→ Description of the task: Retrieve all lines below that have the string "nowrap".

→ Given data:
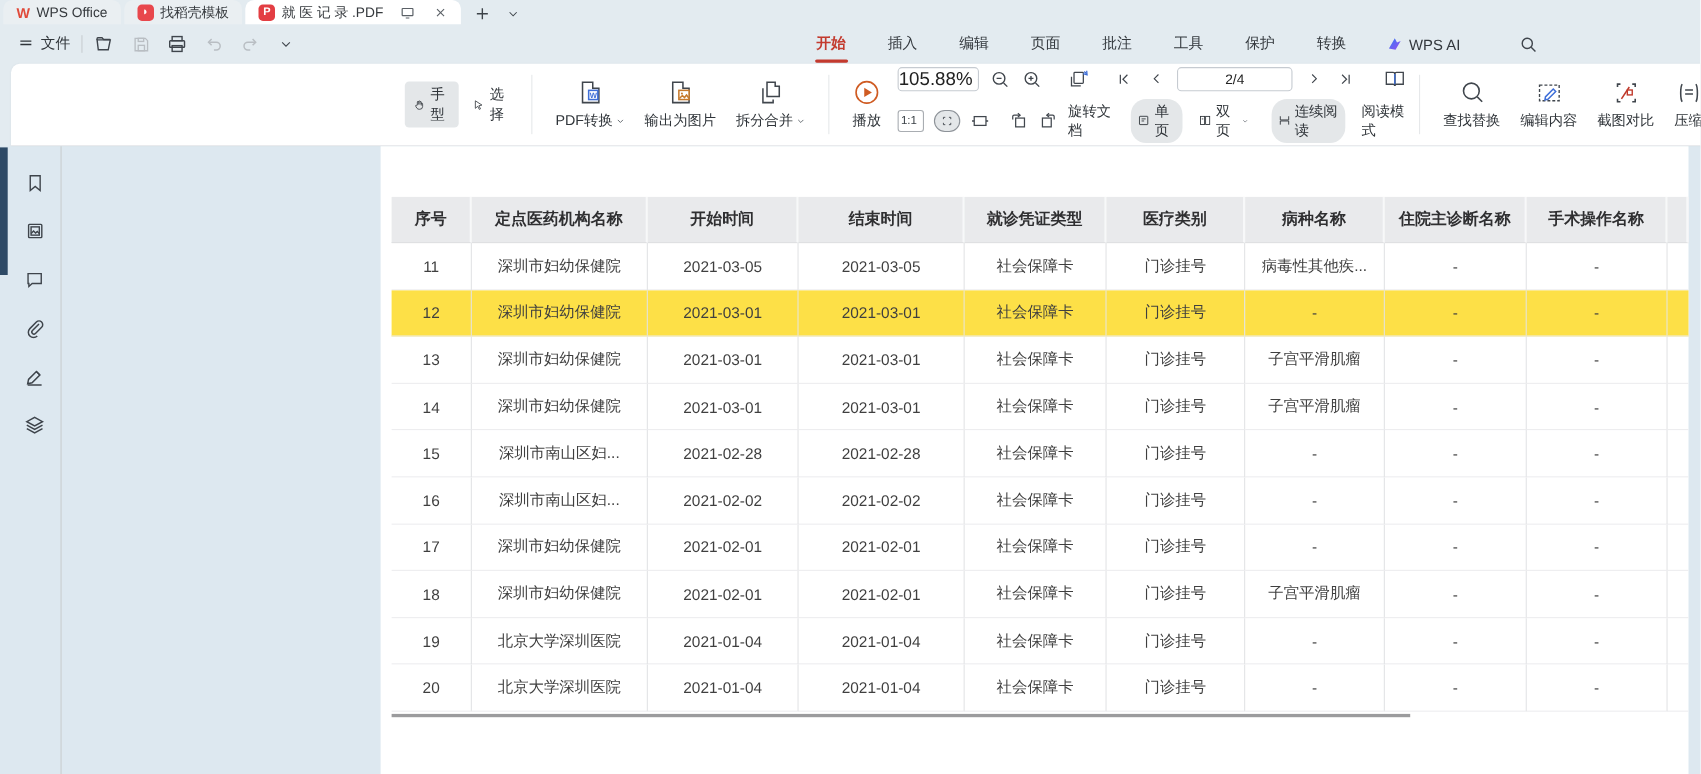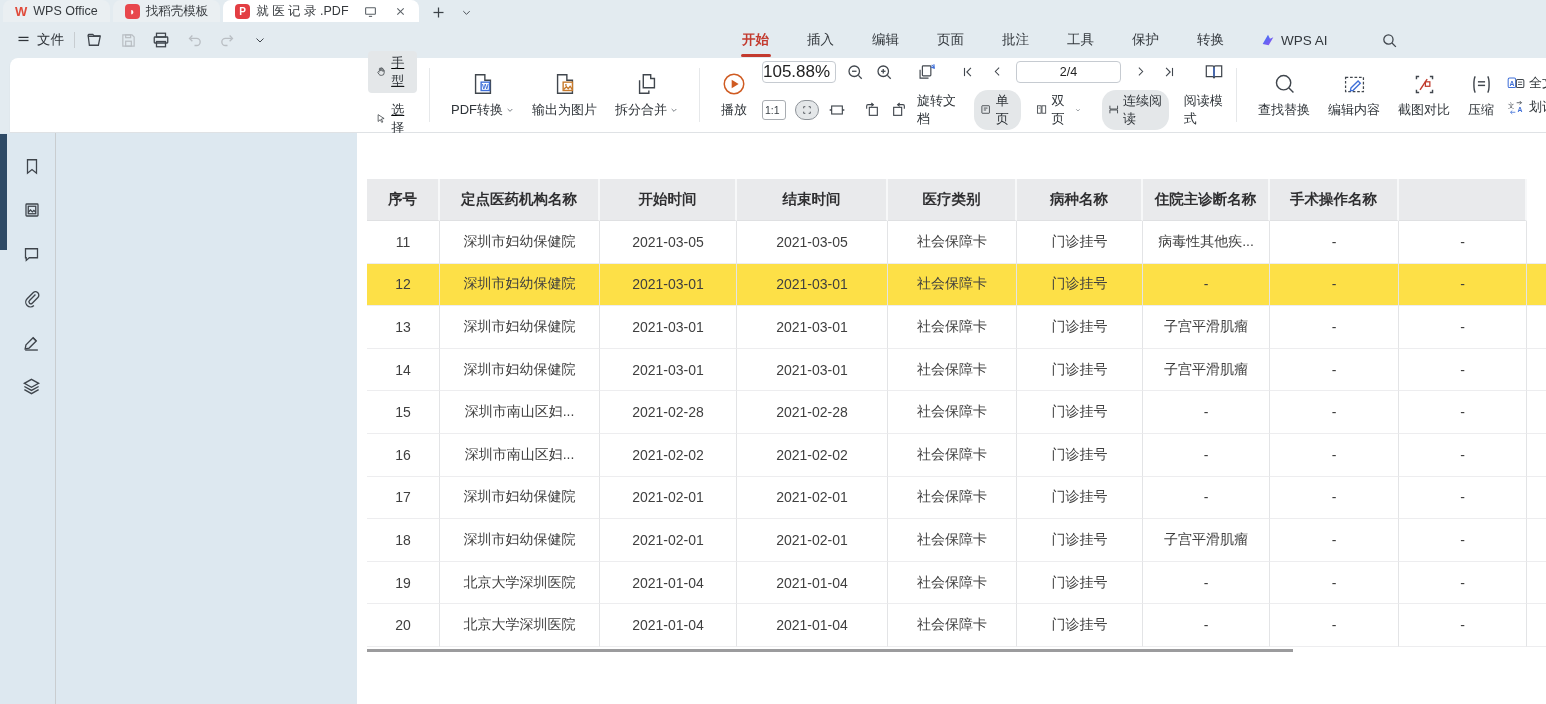--- a/index.html
+++ b/index.html
@@ -34,21 +34,21 @@
          bottom:-2px; width:30px; height:3px; background:#c33a2e; border-radius:2px; }
   .wpsai { display:flex; align-items:center; gap:5px; font-size:13.5px; color:#33383d; }
   .menu-search { margin-left:18px; color:#3f454c; }
 
   
   .toolbar { position:absolute; left:10px; top:58px; right:0; height:75px; background:#fff;
              border-radius:8px 0 0 0; border-bottom:1px solid #dfe2e5; box-shadow:0 1px 2px rgba(60,70,80,.07);
              display:flex; align-items:center; }
   .tb-spacer { width:358px; flex:0 0 auto; }
   .tb-divider { width:1px; height:54px; background:#e6e8ea; margin:0 12px; flex:0 0 auto; }
-  .tb-col { display:flex; flex-direction:column; gap:5px;text-decoration:underline; }
+  .tb-col { display:flex; gap:5px; }
   .tb-pill { display:flex; align-items:center; gap:5px; font-size:13px; color:#2f3439; padding:3px 8px; border-radius:4px; }
   .tb-pill.selected { background:#e4e7e9; }
   .tb-big { display:flex; flex-direction:column; align-items:center; gap:4px; font-size:13px; color:#2f3439;
             padding:2px 9px; white-space:nowrap; }
   .tb-big .lbl { display:flex; align-items:center; gap:3px; }
   .caret { width:8px; height:8px; }
   .tb-grid { display:flex; flex-direction:column; gap:7px; margin-left:6px; }
   .tb-row { display:flex; align-items:center; gap:9px; font-size:13px; color:#2f3439; }
   .zoombox { width:74px; height:22px; border:1px solid #c6cbd1; border-radius:4px; background:#fff;
              display:flex; align-items:center; justify-content:center; gap:4px; font-size:17px; color:#222; }
@@ -63,21 +63,21 @@
   .tb-right-row { display:flex; align-items:center; gap:4px; font-size:13px; color:#2f3439; white-space:nowrap; }
 
   
   .content { position:absolute; left:0; top:133px; right:0; bottom:0; background:#dde8f0; }
   .panel-thumb { position:absolute; left:0; top:1px; width:7px; height:116px; background:#2e4a66; }
   .side-icons { position:absolute; left:8px; top:0; width:47px; bottom:0; display:flex; flex-direction:column;
                 align-items:center; padding-top:22px; gap:22px; color:#3e444b; }
   .side-sep { position:absolute; left:55px; top:0; bottom:0; width:1px; background:#c9cdd0; }
   .sbtn { width:22px; height:22px; display:flex; align-items:center; justify-content:center; }
 
-  .page { position:absolute; left:357px; top:0; width:1189px; bottom:0; background:#ffffff; }
+  .page { position:absolute; left:346px; top:0; width:1189px; bottom:0; background:#ffffff; }
 
   .table { position:absolute; left:10px; top:46px; width:1179px; font-size:14px; color:#3f3f3f; }
   .t-row { display:grid; grid-template-columns:73px 160px 137px 151px 129px 126px 127px 129px 128px 19px; }
   .t-row.head { height:42px; }
   .t-row.body { height:42.6px; }
   .t-cell { display:flex; align-items:center; justify-content:center; overflow:hidden; white-space:nowrap;
             border-right:1px solid #e3e4e6; border-bottom:1px solid #ededef; padding:0 6px; }
   .t-cell:last-child { border-right:none; }
   .head .t-cell { background:#e9eaec; font-weight:bold; color:#2f2f31; font-size:14.5px;
                   border-right:2px solid #f7f8f9; border-bottom:1px solid #dfe0e2; }
@@ -510,20 +510,21 @@
     </div>
     <div class="side-sep"></div>
 
     <div class="page">
       <div class="table">
         <div class="t-row head" id="thead">
             <div class="t-cell">序号</div>
             <div class="t-cell">定点医药机构名称</div>
             <div class="t-cell">开始时间</div>
             <div class="t-cell">结束时间</div>
+            <div class="t-cell">就诊凭证类型</div>
             <div class="t-cell">医疗类别</div>
             <div class="t-cell">病种名称</div>
             <div class="t-cell">住院主诊断名称</div>
             <div class="t-cell">手术操作名称</div>
             <div class="t-cell"></div>
           </div>
         <div id="tbody">
             <div class="t-row body">
               <div class="t-cell">11</div>
               <div class="t-cell">深圳市妇幼保健院</div>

→ Finished exercise:
             padding:2px 9px; white-space:nowrap; }
   .tb-right-row { display:flex; align-items:center; gap:4px; font-size:13px; color:#2f3439; white-space:nowrap; }
   .t-cell { display:flex; align-items:center; justify-content:center; overflow:hidden; white-space:nowrap;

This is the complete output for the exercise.